わたしはかねてより、映画、テレビドラマ、小説などフィクションにおける「女ことば」に関心を持っている。それは自身が、解剖学的には男性として生まれながら身体を女性化していくMtF(Male to Female)トランスジェンダーであることも大きい。同性に性欲や恋愛感情を抱く男性であるゲイと、性別違和を抱くMtFらをひっくるめて「オネエ」や「オカマ」と呼び、「女ことばを話す」とする固定観念がはびこっており、そのちがいや、ゲイやトランスジェンダーのあいだでも多様な人々がいるという当たり前の事実が、なかなか一般には語られないことに対するいきどおりもある。オネエことばを話すゲイの男性もいれば、わたしのようにショートカットを好むMtFもいるのに。
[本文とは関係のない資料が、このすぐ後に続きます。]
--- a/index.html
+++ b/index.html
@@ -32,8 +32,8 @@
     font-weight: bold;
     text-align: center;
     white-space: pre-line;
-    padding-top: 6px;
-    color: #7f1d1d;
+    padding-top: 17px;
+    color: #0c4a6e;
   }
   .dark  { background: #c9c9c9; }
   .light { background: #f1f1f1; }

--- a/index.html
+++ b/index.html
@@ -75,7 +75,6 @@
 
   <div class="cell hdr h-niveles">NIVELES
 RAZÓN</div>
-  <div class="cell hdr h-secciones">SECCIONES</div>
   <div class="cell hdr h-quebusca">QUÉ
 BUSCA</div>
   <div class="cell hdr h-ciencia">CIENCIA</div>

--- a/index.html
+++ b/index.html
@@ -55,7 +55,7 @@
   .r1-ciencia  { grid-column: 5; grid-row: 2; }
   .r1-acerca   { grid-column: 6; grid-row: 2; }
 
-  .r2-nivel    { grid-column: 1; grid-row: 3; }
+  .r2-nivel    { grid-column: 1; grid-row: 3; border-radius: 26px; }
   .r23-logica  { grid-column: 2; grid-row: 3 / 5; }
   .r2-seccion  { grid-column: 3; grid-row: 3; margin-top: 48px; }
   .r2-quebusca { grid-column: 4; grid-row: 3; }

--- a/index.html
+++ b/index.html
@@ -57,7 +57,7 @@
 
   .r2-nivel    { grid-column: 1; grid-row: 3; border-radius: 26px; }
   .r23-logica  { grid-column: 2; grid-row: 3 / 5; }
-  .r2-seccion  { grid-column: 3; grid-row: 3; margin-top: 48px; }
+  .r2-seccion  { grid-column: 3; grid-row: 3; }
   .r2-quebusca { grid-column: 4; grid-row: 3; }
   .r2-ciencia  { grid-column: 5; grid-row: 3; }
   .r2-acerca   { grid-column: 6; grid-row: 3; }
2000年に渋谷のシネマライズで、FtM(Female to Male)である主人公を描いた『ボーイズ・ドント・クライ』を鑑賞したとき、主人公のいとこのセリフが字幕では「女ことば」に翻訳されていることに違和感を持った。字幕を不思議に思いながら観ていると、主人公のいとこがゲイであるとわかり、翻訳字幕に対する違和感はよりいっそう大きくなった。
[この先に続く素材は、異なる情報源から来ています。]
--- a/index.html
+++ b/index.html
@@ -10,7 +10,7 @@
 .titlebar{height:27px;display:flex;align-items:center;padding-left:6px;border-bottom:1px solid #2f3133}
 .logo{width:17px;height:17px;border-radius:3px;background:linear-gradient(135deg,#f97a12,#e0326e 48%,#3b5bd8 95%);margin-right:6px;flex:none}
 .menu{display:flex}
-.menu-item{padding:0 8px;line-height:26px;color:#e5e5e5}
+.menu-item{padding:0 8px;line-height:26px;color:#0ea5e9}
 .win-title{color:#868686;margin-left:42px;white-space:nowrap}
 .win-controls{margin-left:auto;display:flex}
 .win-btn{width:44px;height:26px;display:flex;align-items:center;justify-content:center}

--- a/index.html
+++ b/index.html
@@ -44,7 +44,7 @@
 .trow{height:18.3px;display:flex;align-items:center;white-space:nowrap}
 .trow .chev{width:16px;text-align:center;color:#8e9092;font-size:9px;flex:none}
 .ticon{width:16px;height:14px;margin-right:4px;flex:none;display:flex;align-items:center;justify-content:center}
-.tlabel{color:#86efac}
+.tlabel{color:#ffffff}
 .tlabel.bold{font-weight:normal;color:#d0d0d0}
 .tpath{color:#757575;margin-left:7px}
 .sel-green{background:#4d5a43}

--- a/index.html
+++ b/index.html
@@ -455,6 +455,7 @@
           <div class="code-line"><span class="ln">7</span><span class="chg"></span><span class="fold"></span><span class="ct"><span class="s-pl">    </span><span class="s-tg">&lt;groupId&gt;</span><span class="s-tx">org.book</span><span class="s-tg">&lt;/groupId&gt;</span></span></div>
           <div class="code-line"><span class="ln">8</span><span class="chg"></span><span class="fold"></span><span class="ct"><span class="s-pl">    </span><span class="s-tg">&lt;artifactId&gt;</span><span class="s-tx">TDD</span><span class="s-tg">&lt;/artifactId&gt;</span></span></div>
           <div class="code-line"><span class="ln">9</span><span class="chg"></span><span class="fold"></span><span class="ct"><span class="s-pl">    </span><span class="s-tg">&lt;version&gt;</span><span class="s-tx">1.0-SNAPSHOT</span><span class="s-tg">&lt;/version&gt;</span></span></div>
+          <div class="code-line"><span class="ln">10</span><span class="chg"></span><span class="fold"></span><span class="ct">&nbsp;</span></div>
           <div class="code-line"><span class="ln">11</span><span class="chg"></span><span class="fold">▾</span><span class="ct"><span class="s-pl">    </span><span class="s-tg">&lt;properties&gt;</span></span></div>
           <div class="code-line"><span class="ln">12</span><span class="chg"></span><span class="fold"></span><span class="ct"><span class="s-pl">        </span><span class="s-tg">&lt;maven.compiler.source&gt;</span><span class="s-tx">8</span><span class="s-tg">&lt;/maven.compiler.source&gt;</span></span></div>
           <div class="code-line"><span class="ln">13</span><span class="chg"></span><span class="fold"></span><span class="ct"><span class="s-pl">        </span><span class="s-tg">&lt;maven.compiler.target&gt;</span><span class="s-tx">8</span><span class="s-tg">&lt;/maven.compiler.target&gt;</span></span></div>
以前messyで書いた記事でもふれたように、このいとこはゲイではあるが、デフォルメされた「女らしい」動き、つまり、くねくねと身体をよじらせたり甲高い声で話すような、メディアで描かれやすいゲイ像とは異なる(こうしたゲイ=女らしいといったイメージも偏見に基づく)。「ゲイ」という情報だけで、日本人観客になじみのある「ゲイ=オネエことばを話す」というフォーマットを当てはめたのが、本作の字幕だと思われる。わたしがフィクションにおける女ことばへの関心を持つきっかけはこの作品だった。
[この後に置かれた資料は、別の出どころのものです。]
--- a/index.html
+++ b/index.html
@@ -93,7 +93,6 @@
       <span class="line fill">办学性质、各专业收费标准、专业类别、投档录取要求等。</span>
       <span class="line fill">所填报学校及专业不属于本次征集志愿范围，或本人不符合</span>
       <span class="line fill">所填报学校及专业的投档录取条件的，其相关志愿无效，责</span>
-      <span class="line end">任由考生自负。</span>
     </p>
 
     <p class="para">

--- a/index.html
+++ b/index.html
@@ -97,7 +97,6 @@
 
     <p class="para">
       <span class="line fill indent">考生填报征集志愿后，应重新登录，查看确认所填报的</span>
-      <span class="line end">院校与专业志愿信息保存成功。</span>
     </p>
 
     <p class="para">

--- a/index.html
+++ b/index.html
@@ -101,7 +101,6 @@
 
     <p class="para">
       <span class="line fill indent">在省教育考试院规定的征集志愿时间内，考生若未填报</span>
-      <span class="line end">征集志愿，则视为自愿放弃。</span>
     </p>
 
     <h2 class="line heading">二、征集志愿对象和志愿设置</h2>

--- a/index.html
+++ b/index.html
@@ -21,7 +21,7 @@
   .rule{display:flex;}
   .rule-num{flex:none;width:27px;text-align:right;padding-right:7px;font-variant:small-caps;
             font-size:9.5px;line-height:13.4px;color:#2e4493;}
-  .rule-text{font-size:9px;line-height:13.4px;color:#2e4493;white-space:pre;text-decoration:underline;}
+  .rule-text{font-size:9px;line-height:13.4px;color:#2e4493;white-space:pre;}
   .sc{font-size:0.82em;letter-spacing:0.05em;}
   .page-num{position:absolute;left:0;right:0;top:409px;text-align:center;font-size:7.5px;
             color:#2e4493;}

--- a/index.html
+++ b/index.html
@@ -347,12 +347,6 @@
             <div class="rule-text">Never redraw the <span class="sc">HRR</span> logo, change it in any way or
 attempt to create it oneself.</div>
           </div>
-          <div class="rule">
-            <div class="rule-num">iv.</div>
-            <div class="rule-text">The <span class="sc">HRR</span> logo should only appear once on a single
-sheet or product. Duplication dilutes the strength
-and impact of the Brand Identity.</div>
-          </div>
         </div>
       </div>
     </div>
同様に、去る6月に来日していたアイスランドのシンガーソングライターであるビョークへのインタビュー記事で、彼女の発言が「〜わ」「〜なの」「〜なのよ」といった語尾をまとった「女ことば」へと翻訳されていることにも違和感を抱いた。ツイッターでそう発言したところ、インタビューと翻訳を担当した(『1998年の宇多田ヒカル』(新潮新書)で知られる)宇野惟正氏からリアクションをいただき、他の方からの「妥当な翻訳ではないか」といった意見が見られた。上記のインタビュー記事の内容自体はたいへん興味深いもので、貶めるつもりはないということはお断りしておく。しかし、音楽だけでなく、本記事でも取り上げられている先進的な技術と共に新しいカルチャーを作ろうとし、独立的でもあり、かつフェミニストを自称したこともある彼女が、果たして女ことばで話すのか? という疑問はぬぐえない。